Why Was This a Problem? CO House Barely Passes Bill to Study Impact of Fracking on Human Health

Europeans protest frackingAfter hours of debate on Wednesday night, the Colorado House gave final passage to Fort Collins Rep. Joann Ginal’s HB 1297 on a near party-line vote Thursday. The controversial bill calls for a study of the impacts of Front Range oil-and-gas development on human health in six counties most impacted by fracking: Adams, Arapahoe, Boulder, Broomfield, Larimer and Weld.

The bill was seen by opponents as a partisan anti-fracking measure and its aim to study the impacts of fracking on the “quality of life” were called biased and overly vague. Republican representatives offered a series of failed amendments aimed at preventing anyone employed by a conservation or anti-fracking organization from sitting on the study’s advisory committee or else stopping the study midway if its survey phase doesn’t identify significant health impacts.

While the vast majority of those amendments failed, one offered by Rep.
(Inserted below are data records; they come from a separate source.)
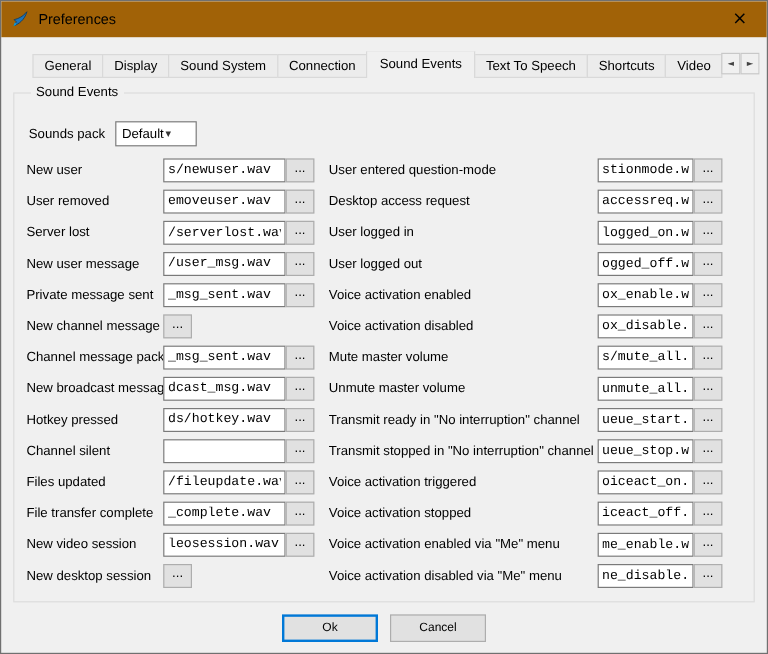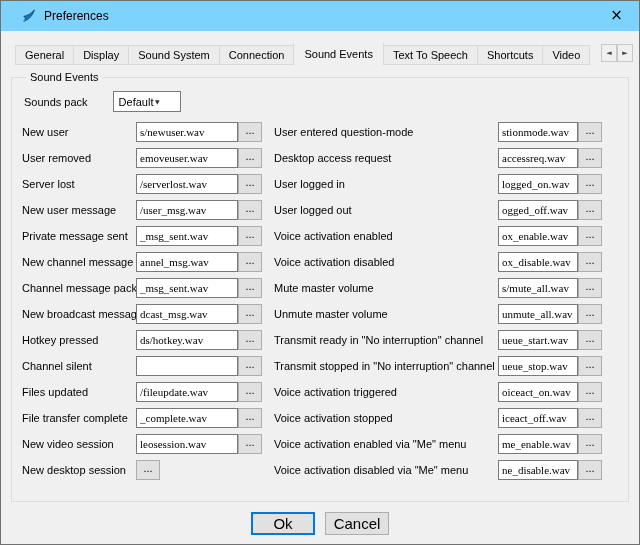--- a/index.html
+++ b/index.html
@@ -17,9 +17,9 @@
   
   .titlebar {
     flex: 0 0 30px;
-    background: #7dd3fc;
+    background: #a16207;
     display: flex; align-items: center;
-    padding-left: 20px;
+    padding-left: 8px;
     position: relative;
   }
   .app-icon { width: 16px; height: 16px; margin-right: 7px; flex: 0 0 16px; }

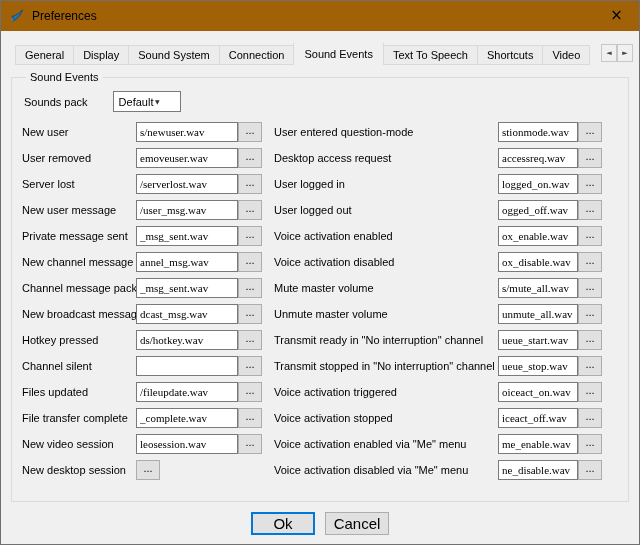--- a/index.html
+++ b/index.html
@@ -50,7 +50,7 @@
     margin-left: -1px;
     cursor: default;
   }
-  .tab:first-child { margin-left: 4px; }
+  .tab:first-child { margin-left: 16px; }
   .tab.active {
     background: #f0f0f0;
     border-bottom: none;

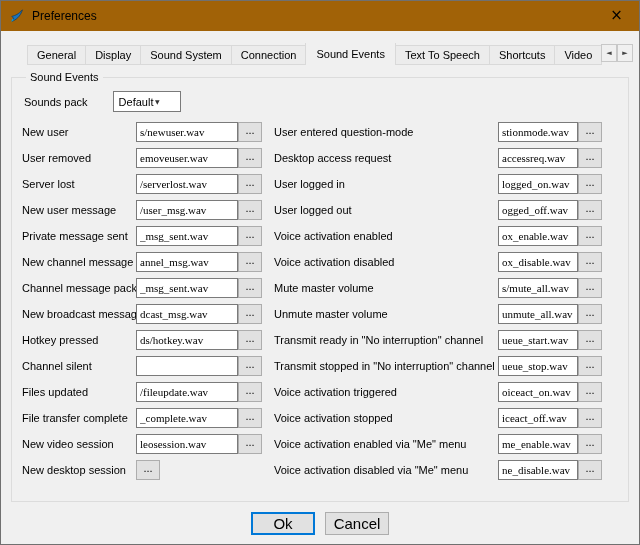--- a/index.html
+++ b/index.html
@@ -80,7 +80,7 @@
   }
   fieldset.group legend { padding: 0 4px; margin-left: 4px; font-size: 11px; }
 
-  .soundpack-row { display: flex; align-items: center; gap: 25px; margin: 4px 0 10px 2px; height: 21px; }
+  .soundpack-row { display: flex; align-items: center; gap: 8px; margin: 14px 0 10px 2px; height: 21px; }
   .combo {
     width: 68px; height: 21px;
     background: #ffffff;

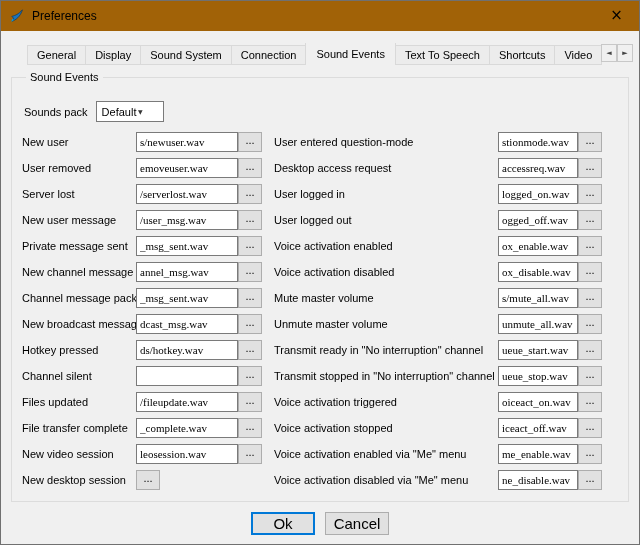--- a/index.html
+++ b/index.html
@@ -104,7 +104,7 @@
     height: 20px; width: 100%;
     border: 1px solid #7a7a7a;
     background: #fff;
-    font-family: Liberation Serif, serif;
+    font-family: Liberation Mono, monospace;
     font-size: 11px;
     padding: 1px 3px;
   }

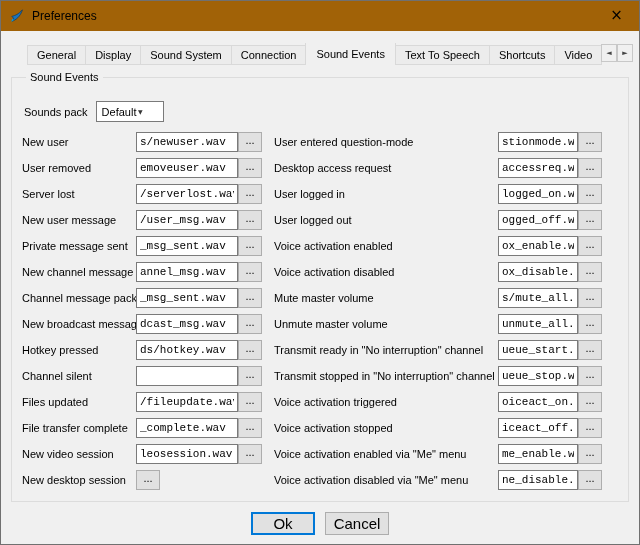--- a/index.html
+++ b/index.html
@@ -200,7 +200,6 @@
           </div>
           <div class="row">
             <span class="rowlabel">New channel message</span>
-            <input class="field" type="text" value="annel_msg.wav" style="">
             <button class="browse">...</button>
           </div>
           <div class="row">

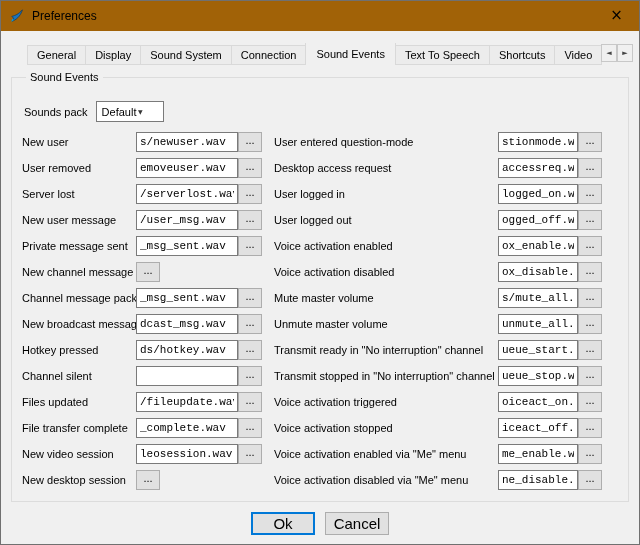--- a/index.html
+++ b/index.html
@@ -120,11 +120,11 @@
   
   .footer { flex: 1; display: flex; align-items: center; justify-content: center; gap: 10px; }
   .btn {
-    width: 64px; height: 23px;
+    width: 80px; height: 23px;
     background: #e1e1e1;
     border: 1px solid #adadad;
     font-family: "Liberation Sans", sans-serif;
-    font-size: 15px;
+    font-size: 10px;
   }
   .btn.default { border: 2px solid #0078d7; }
 </style>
Janak Joshi of Colorado Springs to include a non-voting member from every county in the study, as opposed to just three from any of the six counties, did pass. That brings the study’s much-discussed scientific advisory board up to 19 individuals. There will be ten non-voting members, six designees from each county as well as an economist, a statistician, an oil-and-gas representative and a conservation representive. The Colorado Department of Public Health and Environment, which will coordinate the study, will have two voting members on the advisory committee: the department’s executive director and chief medical officer. The remaining voting members will be assigned by the CDPHE with the qualification that the all appointees have relevant experience in the area and no known conflicts. At least two physicians must be appointed to the voting portion of the committee.

The study will take place over two years and then be offered for peer review, published and any policy recommendations brought to the legislature.

The bill passed by a vote of 38-27 and now heads to the Senate.